7.4 Practical Session 7

The purpose of Practical Session 7 is to help you get familiar with the DCGs, difference lists, and the relation between them, and to give you some experience in writing basic DCGs. As you will learn next week, there is more to DCGs than the ideas just discussed. Nonetheless, what you have learned so far is certainly the core, and it is important that you are comfortable with the basic ideas before moving on.

First some keyboard exercises:

  1. First, type in or download the simple append based recognizer discussed in the text, and then run some traces. As you will see, we were not exaggerating when we said that the performance of the append based grammar was very poor. Even for such simple sentences as The woman shot a man you will see that the trace is very long, and very difficult to follow.

  2. Next, type in or download our second recognizer, the one based on difference lists, and run more traces. As you will see, there is a dramatic gain in efficiency. Moreover, even if you find the idea of difference lists a bit hard to follow, you will see that the traces are very simple to understand, especially when compared with the monsters produced by the append based implementation!

  3. Next, type in or download the DCG discussed in the text. Type listing so that you can see what Prolog translates the rules to. How does your system translate rules of the form Det --> [the]? That is, does it translate them to rules like det([the|X],X), or does is make use of rules containing the 'C'predicate?

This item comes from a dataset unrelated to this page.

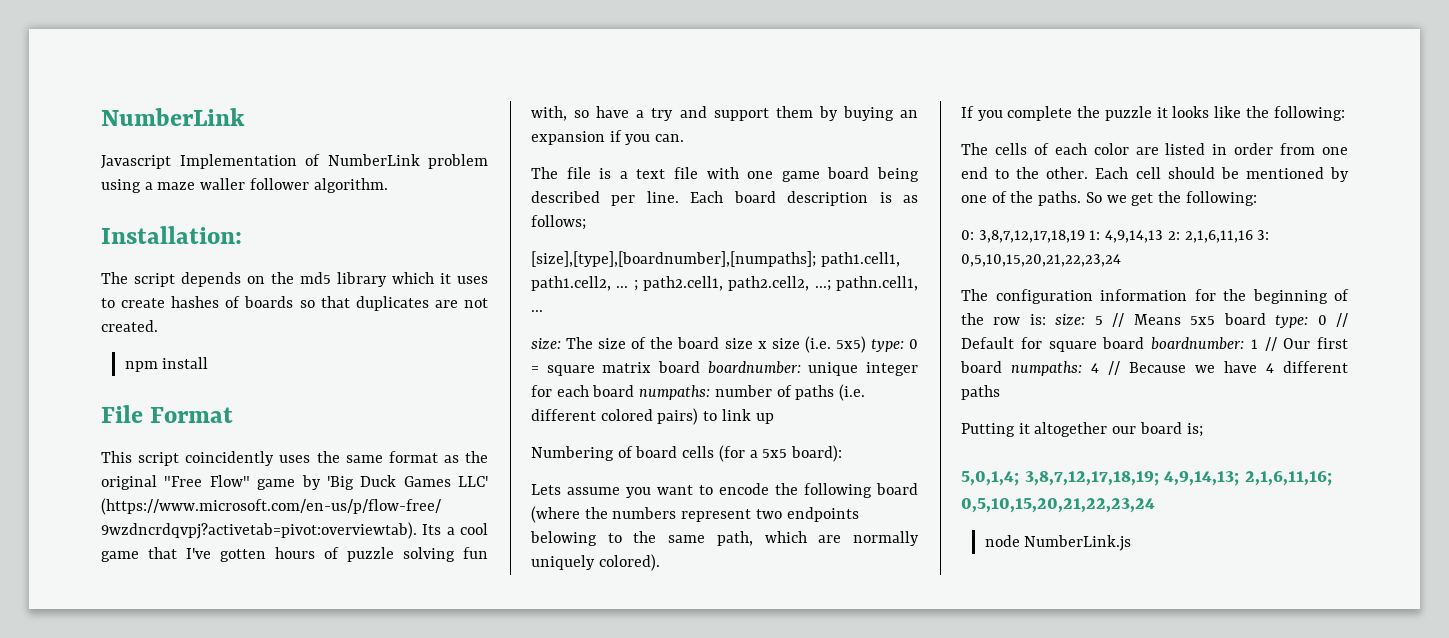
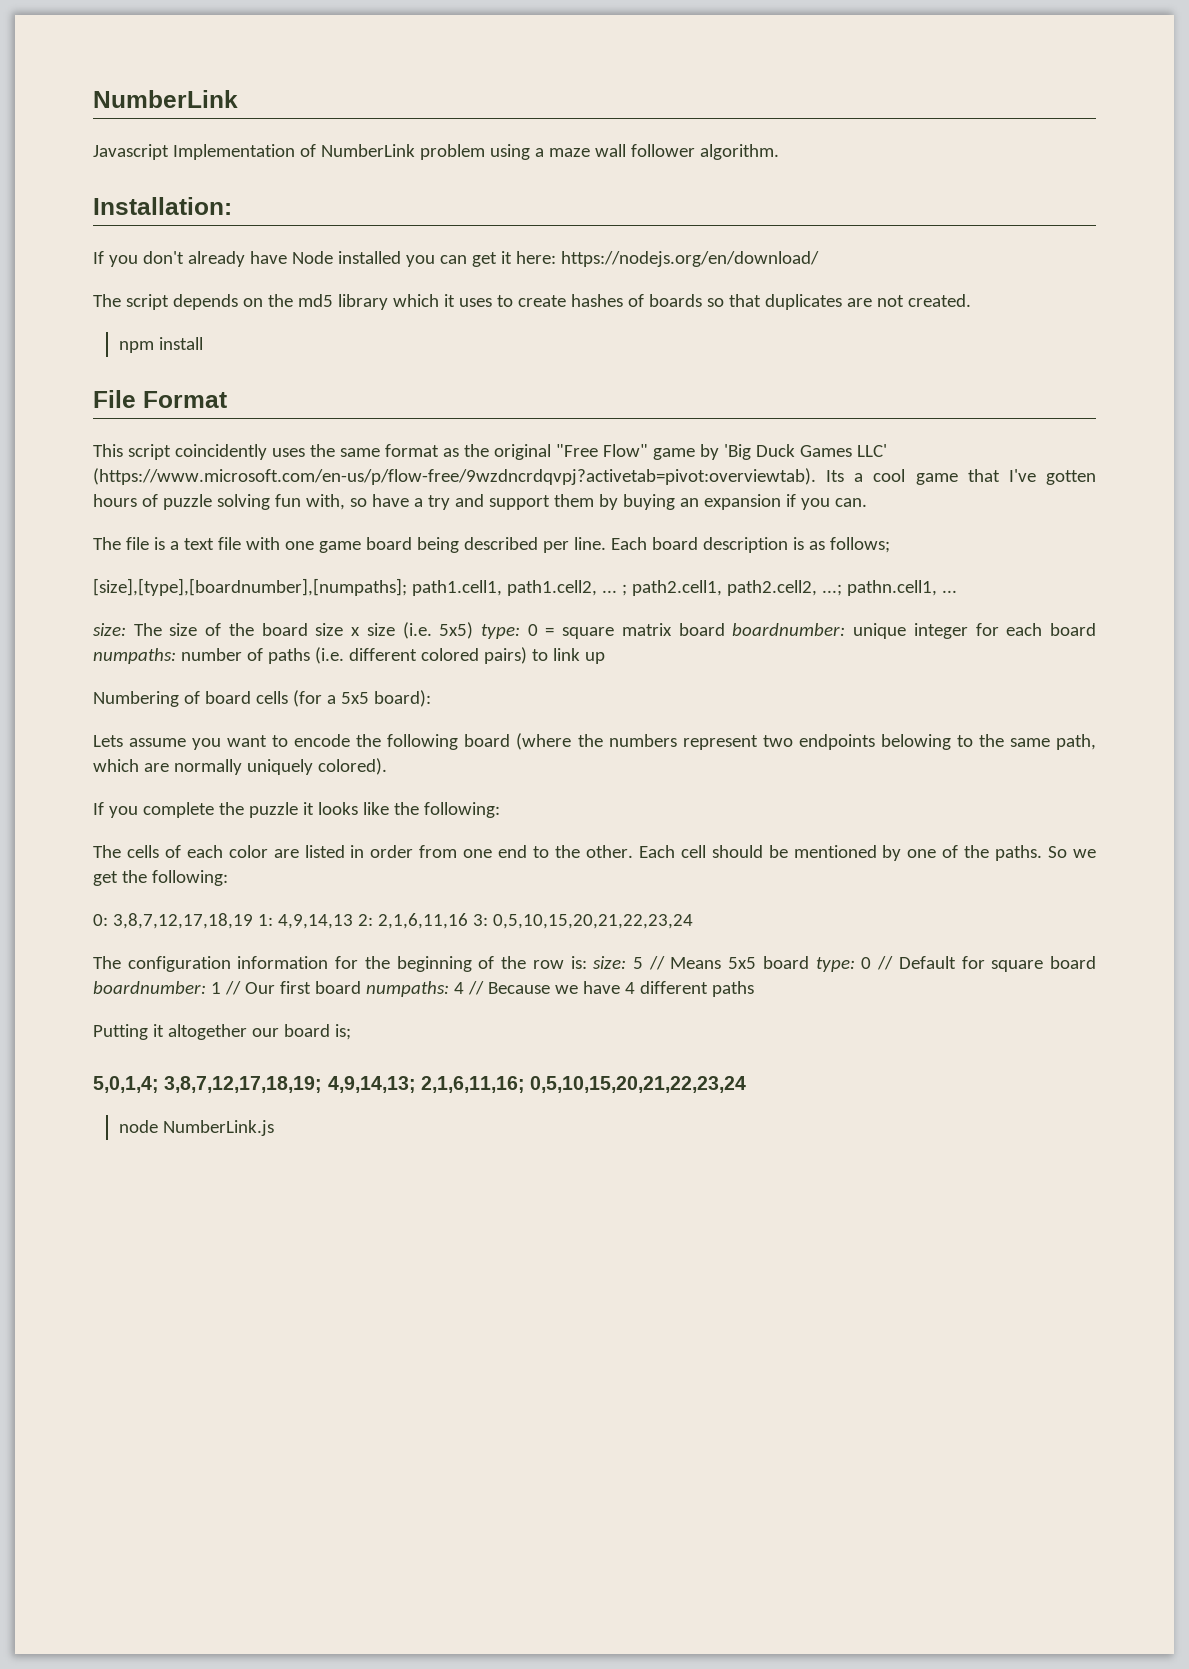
[200,178,246,190] waller -> [594,144,626,157] wall
(242, 235) none -> [93,251,819,267] // If you don't already have Node installed you can get it here: https://nodejs.org/en/download/

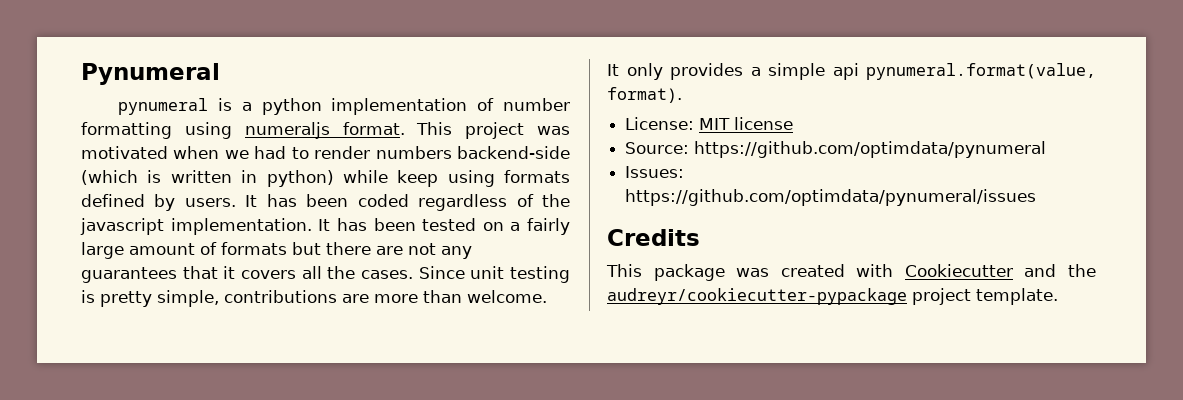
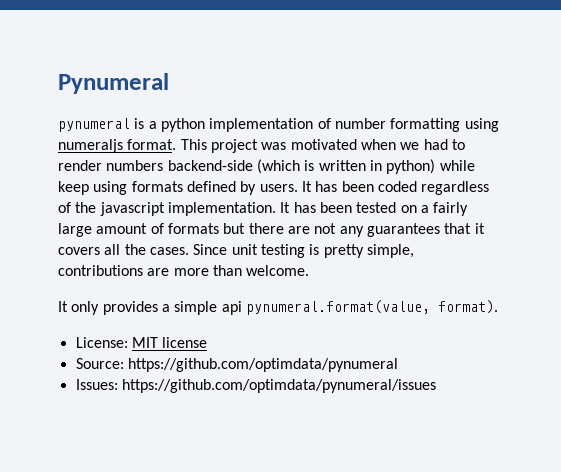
[607,229,700,246] [606,264,1096,281] [607,288,1058,305] // Credits // This package was created with Cookiecutter and the audreyr/cookiecutter-pypackage project template. -> (436, 386) none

  4. Now run some traces. Apart from variable names, the traces you observe here should be very similar to the traces you observed when running the difference list recognizer. In fact, you will only observe any real differences if your version of Prolog uses a 'C' based translation.

And now it's time to write some DCGs:

  1. The formal language aEven is very simple: it consists of all strings containing an even number of as, and nothing else. Note that the empty string \epsilon belongs to aEven. Write a DCG that generates aEven.

  2. The formal language a^nb^{2m}c^{2m}d^{n} consists of all strings of the following form: an unbroken block of as followed by an unbroken block of bs followed by an unbroken block of cs followed by an unbroken block of ds, such that the a and d blocks are exactly the same length, and the c and d blocks are also exactly the same length and furthermore consist of an even number of cs and ds respectively. For example, \epsilon, abbccd, and aaabbbbccccddd all belong to a^nb^{2m}c^{2m}d^{n}. Write a DCG that generates this language.

  3. The language that logicians call `propositional logic over the propositional symbols p, q, and r' can be defined by the following context free grammar:

    prop -> p

    prop -> q

    prop -> r

    prop -> \neg prop

    prop -> (prop \wedge prop)

    prop -> (prop \vee prop)

    prop -> (prop \rightarrow prop)

    Write a DCG that generates this language. Actually, because we don't know about Prolog operators yet, you will have to make a few rather clumsy looking compromises. For example, instead of getting it to recognize

    \neg(p  \rightarrow q)

    you will have to get it recognize things like

    [not, '(', p, implies, q, ')']

    instead. But we will learn later how to make the output nicer, so write the DCG that accepts a clumsy looking version of this language. Use or for \vee, and and for \wedge.